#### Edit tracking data
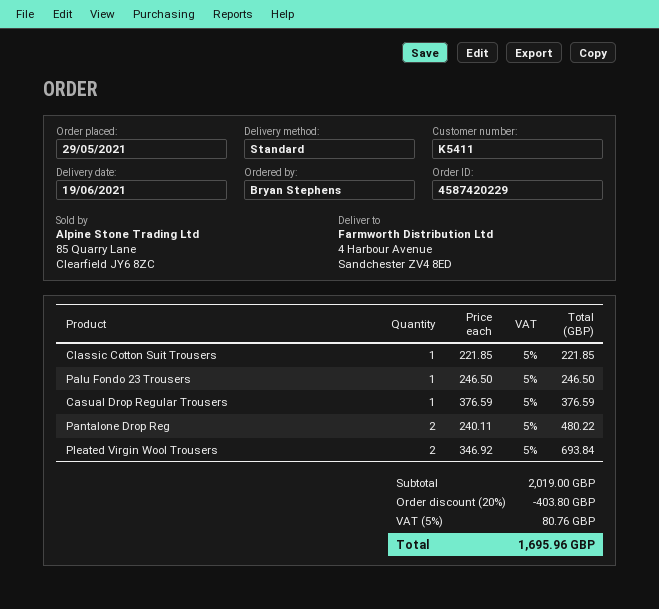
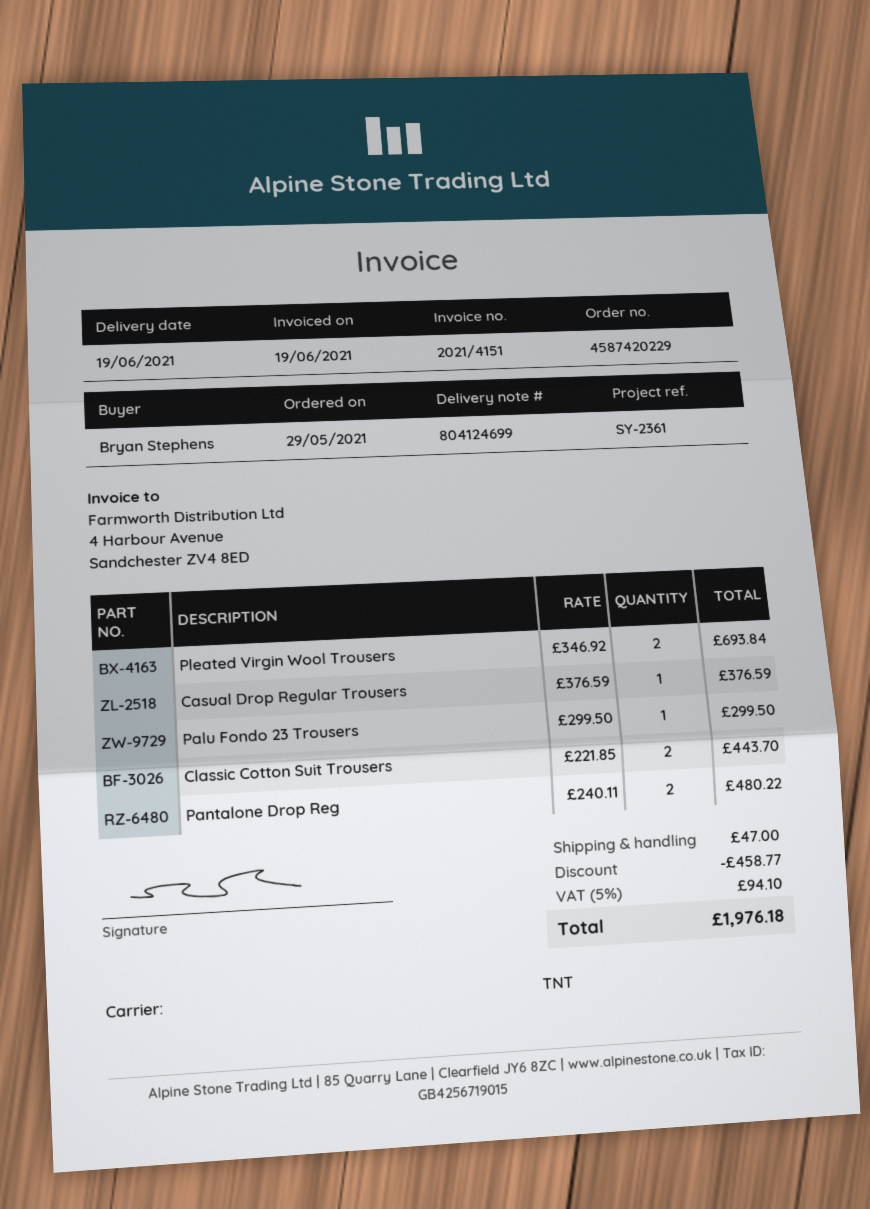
shipping method: standard -> TNT
Classic Cotton Suit Trousers: 1 x 221.85 = 221.85 -> 2 x 221.85 = 443.70
Palu Fondo 23 Trousers: 1 x 246.50 = 246.50 -> 1 x 299.50 = 299.50
discount: 403.80 -> 458.77
shipping: none -> 47.00
tax: 5% = 80.76 -> 5% = 94.10
total: 1695.96 -> 1976.18

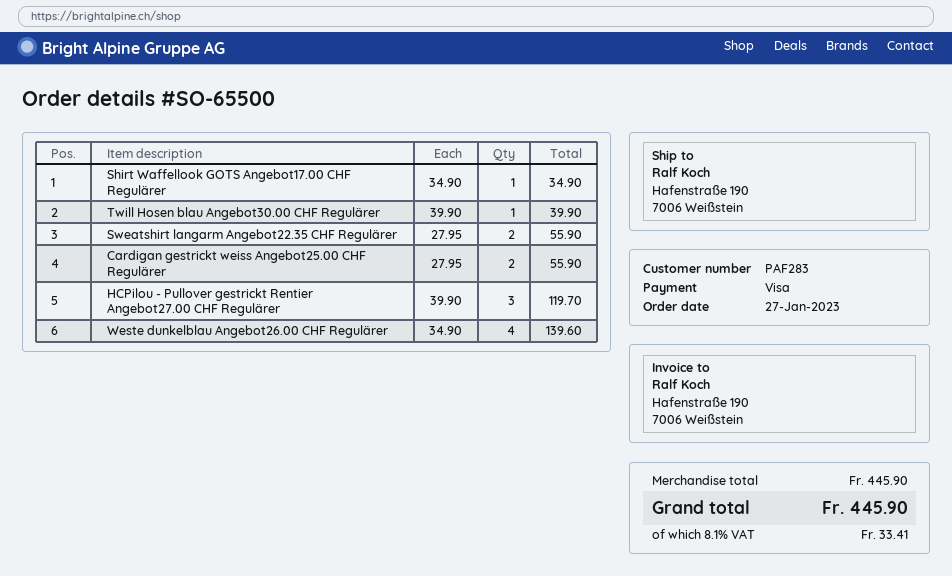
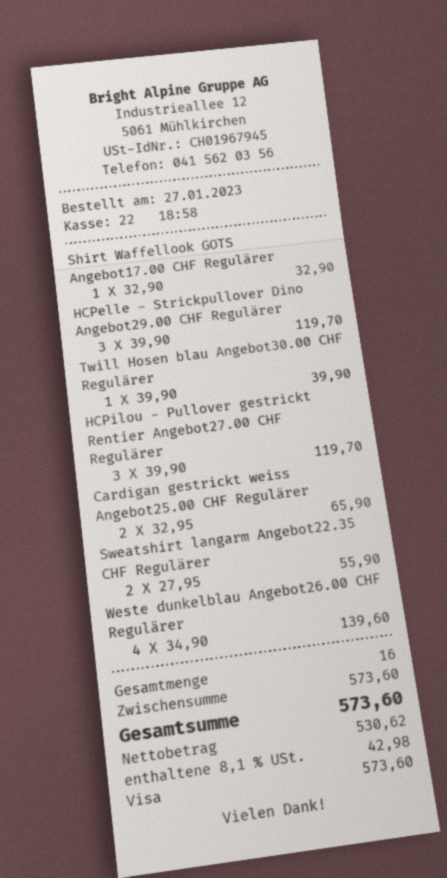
Shirt Waffellook GOTS Angebot17.00 CHF Regulärer: 1 x 34.90 = 34.90 -> 1 x 32.90 = 32.90
Cardigan gestrickt weiss Angebot25.00 CHF Regulärer: 2 x 27.95 = 55.90 -> 2 x 32.95 = 65.90
HCPelle - Strickpullover Dino Angebot29.00 CHF Regulärer: none -> 3 x 39.90 = 119.70
subtotal: 445.90 -> 573.60
tax: 8.1% = 33.41 -> 8.1% = 42.98
total: 445.90 -> 573.60

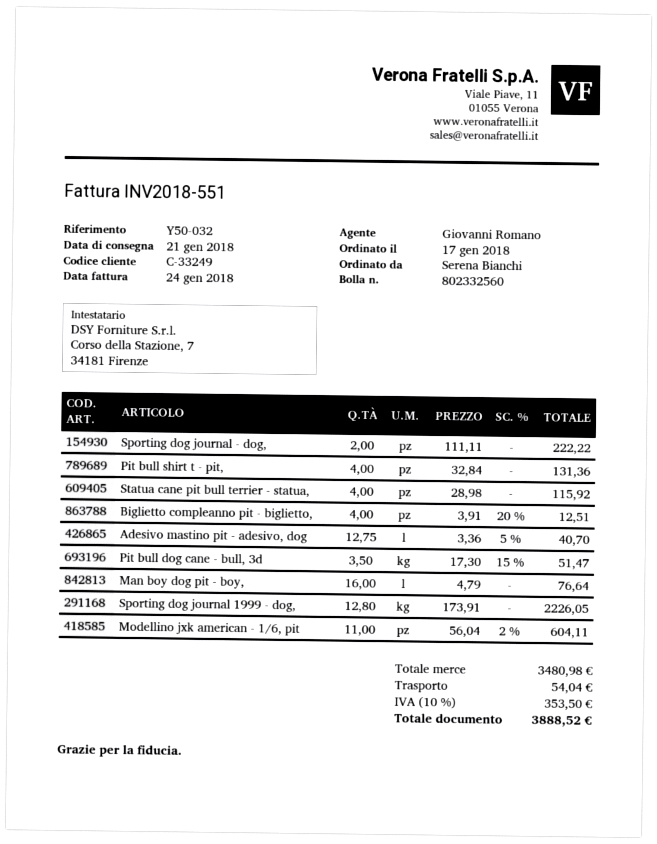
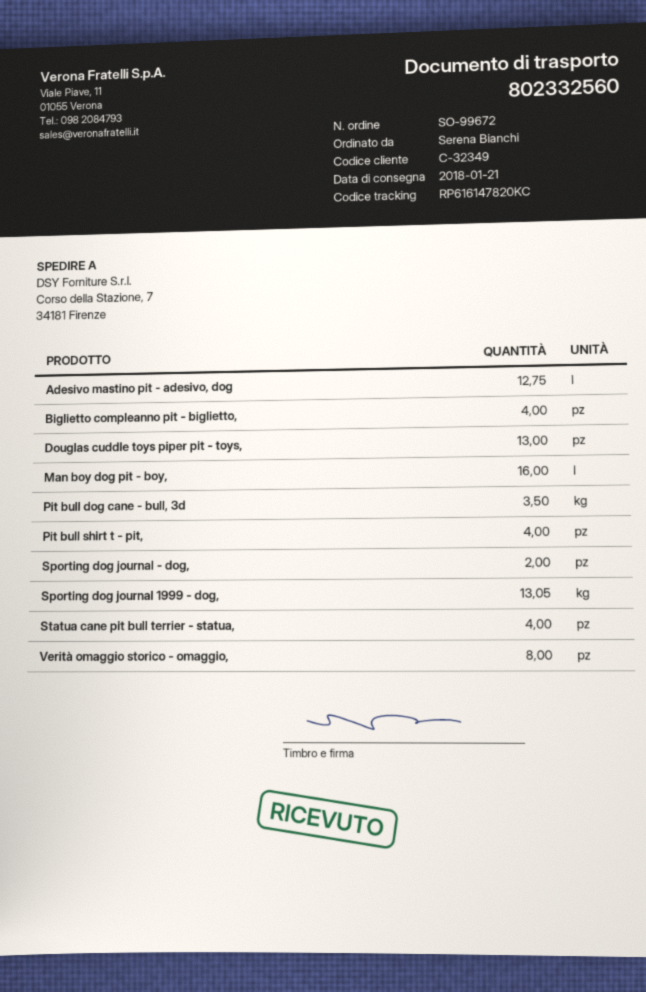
customer number: C-33249 -> C-32349
Sporting dog journal 1999 - dog,: 12.8 -> 13.05
Modellino jxk american - 1/6, pit: 11 -> none
Douglas cuddle toys piper pit - toys,: none -> 13
Verità omaggio storico - omaggio,: none -> 8

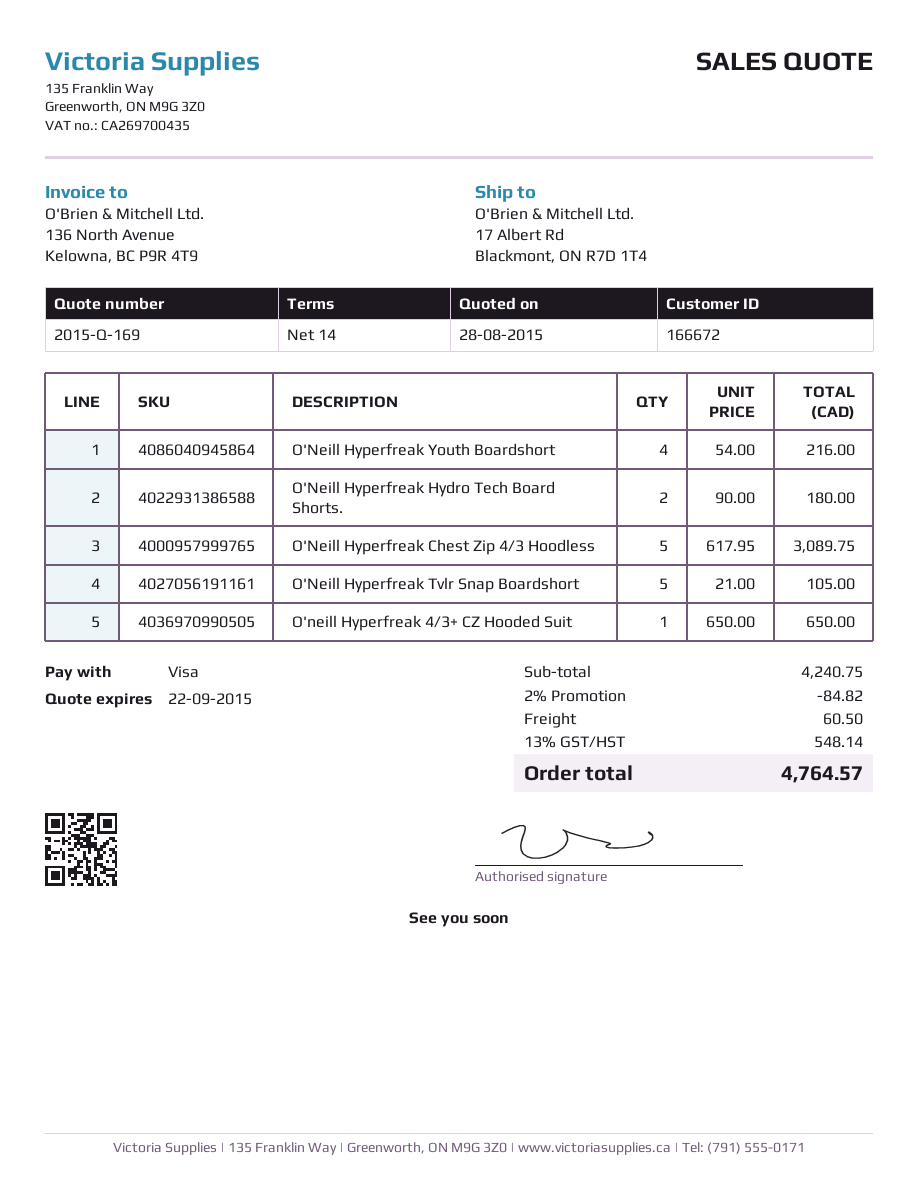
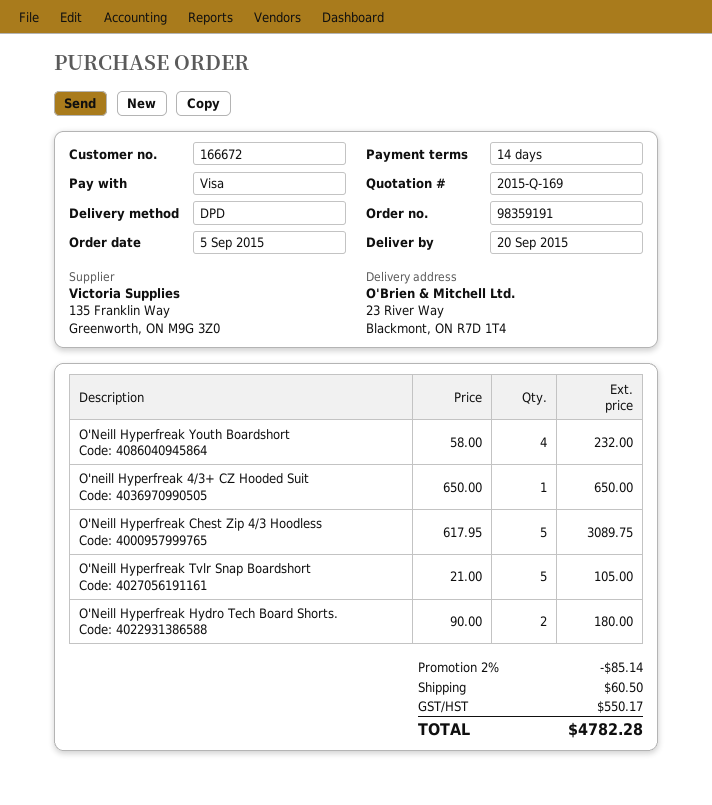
ship to: 17 Albert Rd, Blackmont, ON R7D 1T4 -> 23 River Way, Blackmont, ON R7D 1T4
O'Neill Hyperfreak Youth Boardshort: 4 x 54.00 = 216.00 -> 4 x 58.00 = 232.00
discount: 2% = 84.82 -> 2% = 85.14
tax: 548.14 -> 550.17
total: 4764.57 -> 4782.28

#### Exercise goal
Give again, word for word, only the lines from the one with "Verità omaggio storico - omaggio,: none -> 8" through the last line of the entries, both included; no pictures go in the copy.

#### Result of the task
Verità omaggio storico - omaggio,: none -> 8

ship to: 17 Albert Rd, Blackmont, ON R7D 1T4 -> 23 River Way, Blackmont, ON R7D 1T4
O'Neill Hyperfreak Youth Boardshort: 4 x 54.00 = 216.00 -> 4 x 58.00 = 232.00
discount: 2% = 84.82 -> 2% = 85.14
tax: 548.14 -> 550.17
total: 4764.57 -> 4782.28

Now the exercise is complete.